BEGIN

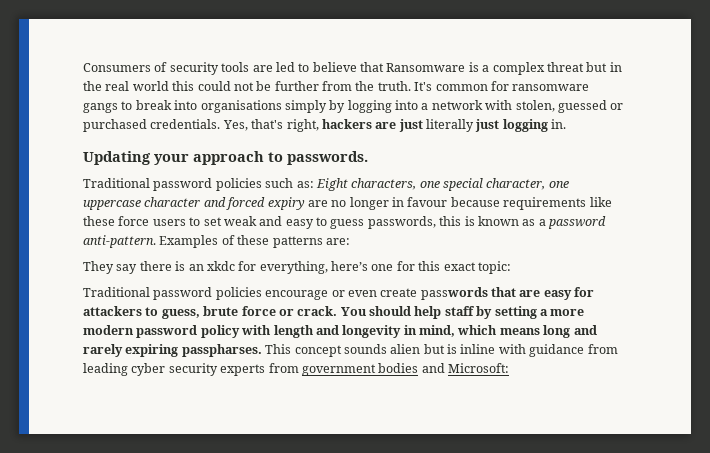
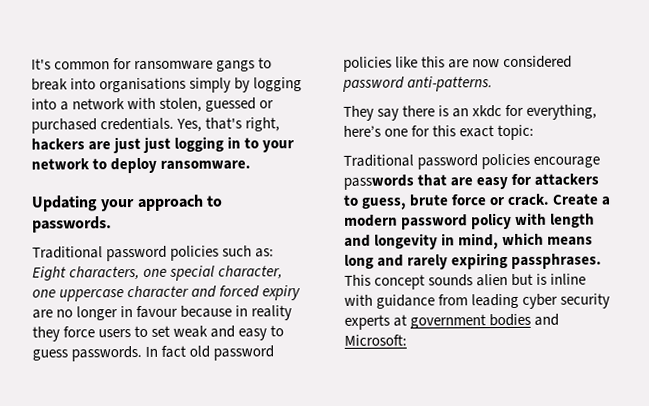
[83,62,622,75] [83,81,411,91] Consumers of security tools are led to believe that Ransomware is a complex threat but in the real world this could not be further from the truth. -> (31, 64) none
[426,119,474,132] literally -> (142, 145) none
[551,119,567,129] in. -> [227,136,295,153] [31,157,252,174] in to your network to deploy ransomware.
[503,197,612,210] [83,216,115,226] requirements like these -> [235,305,293,321] [32,326,60,342] in reality they
[367,216,606,229] [83,235,350,248] passwords, this is known as a password anti-pattern. Examples of these patterns are: -> [71,345,275,362] [343,55,573,72] [342,76,494,92] passwords. In fact old password policies like this are now considered password anti-patterns.
[331,288,418,297] or even create -> (601, 162) none
[340,306,585,319] You should help staff by setting a more -> [552,193,612,206] Create a
[181,344,262,357] passpharses. -> [511,253,603,269] passphrases.
[268,363,299,373] from -> [393,314,408,327] at

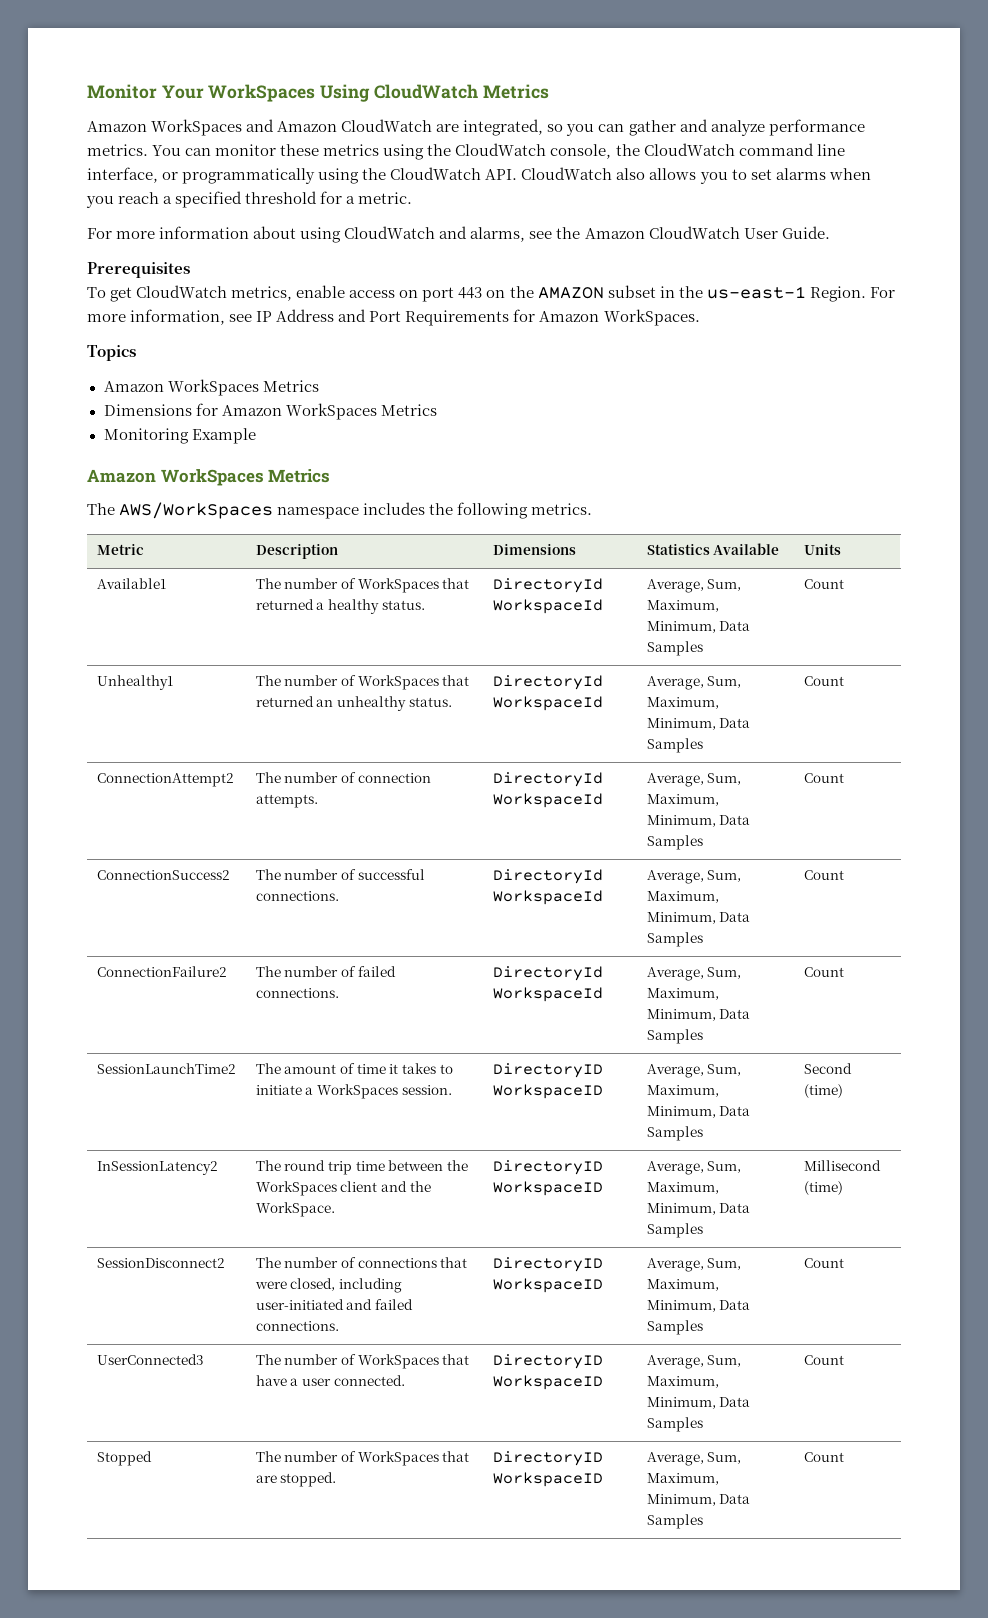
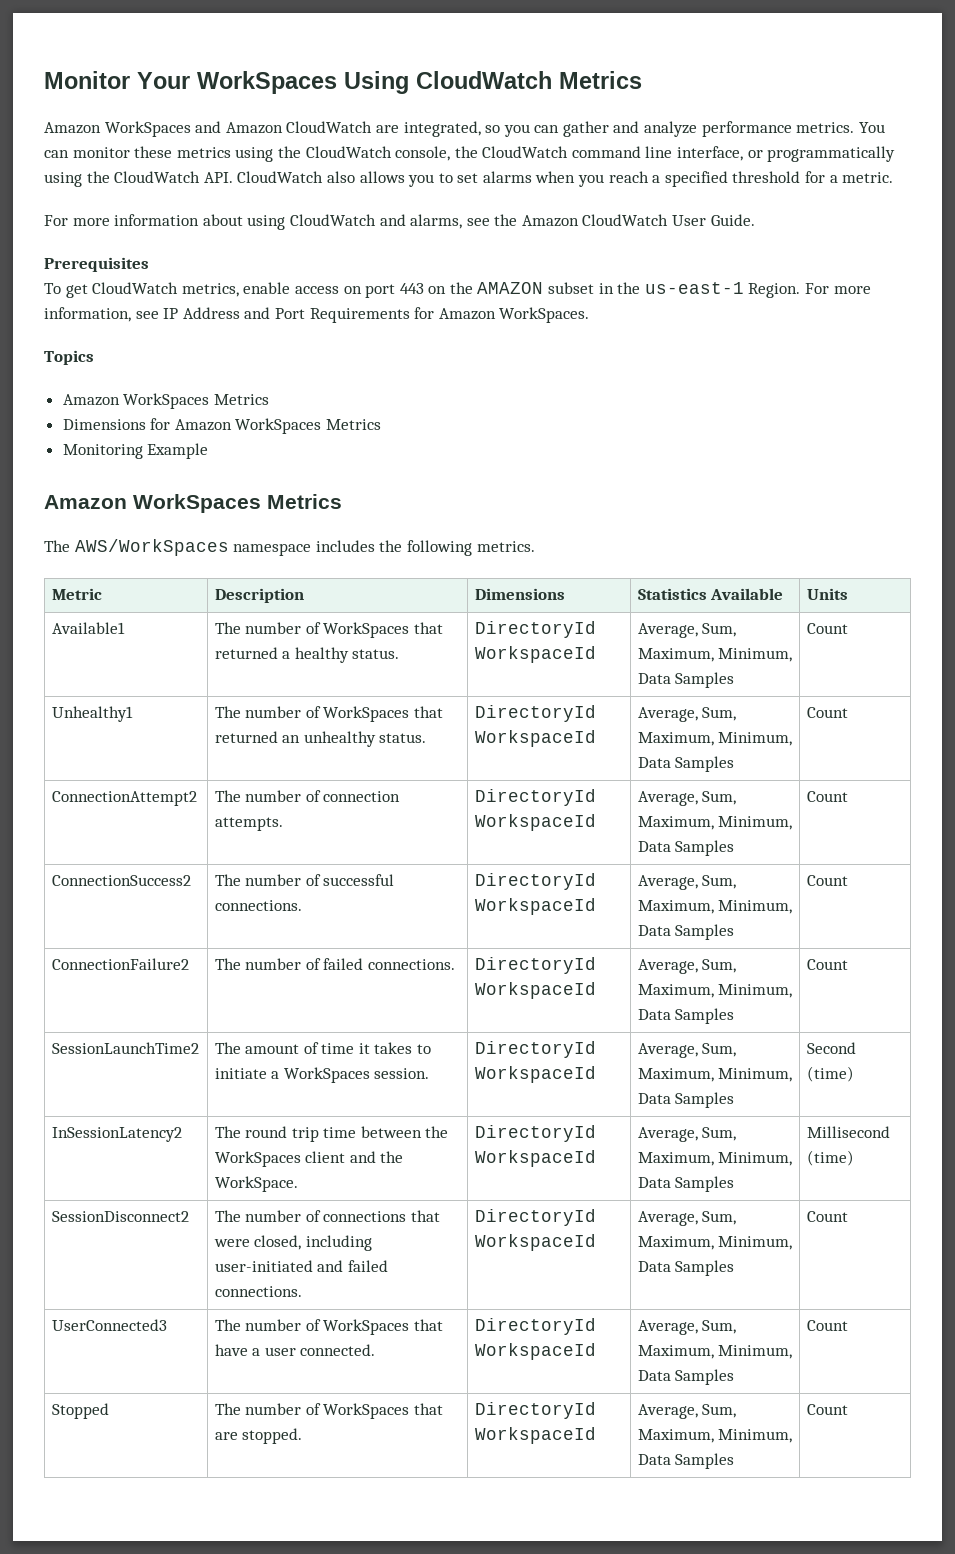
[492,1063,603,1078] [492,1084,603,1099] DirectoryID WorkspaceID -> [474,1041,596,1058] [474,1066,596,1083] DirectoryId WorkspaceId
[492,1160,603,1175] [492,1181,603,1196] DirectoryID WorkspaceID -> [474,1125,596,1142] [474,1150,596,1167] DirectoryId WorkspaceId
[492,1257,603,1272] [492,1278,603,1293] DirectoryID WorkspaceID -> [474,1209,596,1226] [474,1234,596,1251] DirectoryId WorkspaceId
[492,1354,603,1369] [492,1375,603,1390] DirectoryID WorkspaceID -> [474,1318,596,1335] [474,1343,596,1360] DirectoryId WorkspaceId
[492,1451,603,1466] [492,1472,603,1487] DirectoryID WorkspaceID -> [474,1402,596,1419] [474,1427,596,1444] DirectoryId WorkspaceId

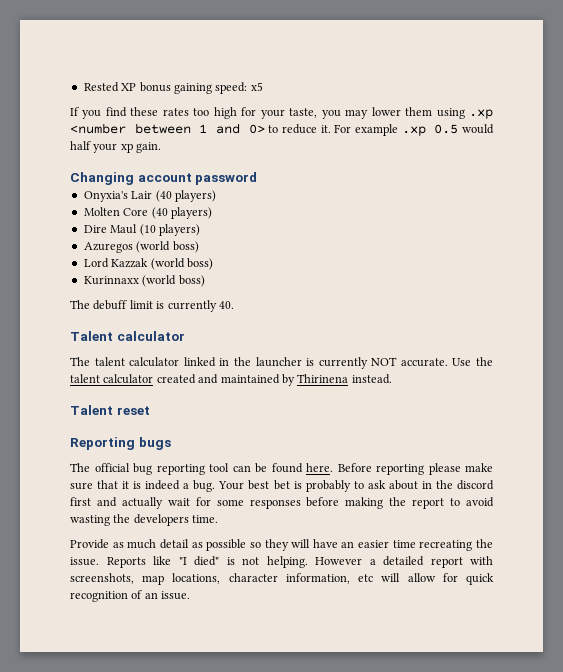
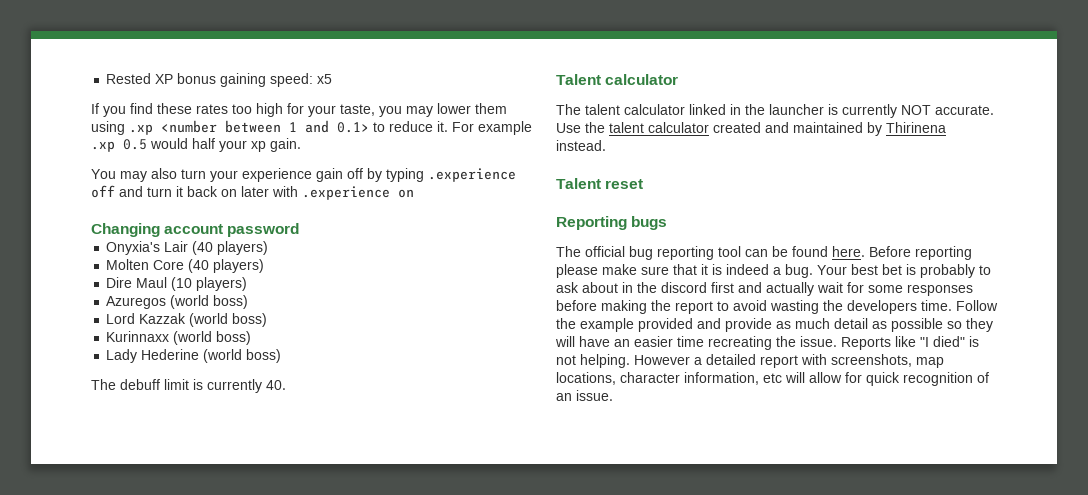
[248,124,265,134] 0> -> [337,122,369,133] 0.1>
(162, 147) none -> [91,168,516,182] [91,185,414,200] // You may also turn your experience gain off by typing .experience off and turn it back on later with .experience on
(205, 281) none -> [106,349,282,363] // Lady Hederine (world boss)
[70,539,109,549] // Provide -> [956,300,998,311] [556,318,772,332] Follow the example provided and provide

END

*What you should do*:
Select and copy every line from the records that includes the word "your".

*Answer to this exercise*:
[551,119,567,129] in. -> [227,136,295,153] [31,157,252,174] in to your network to deploy ransomware.
(162, 147) none -> [91,168,516,182] [91,185,414,200] // You may also turn your experience gain off by typing .experience off and turn it back on later with .experience on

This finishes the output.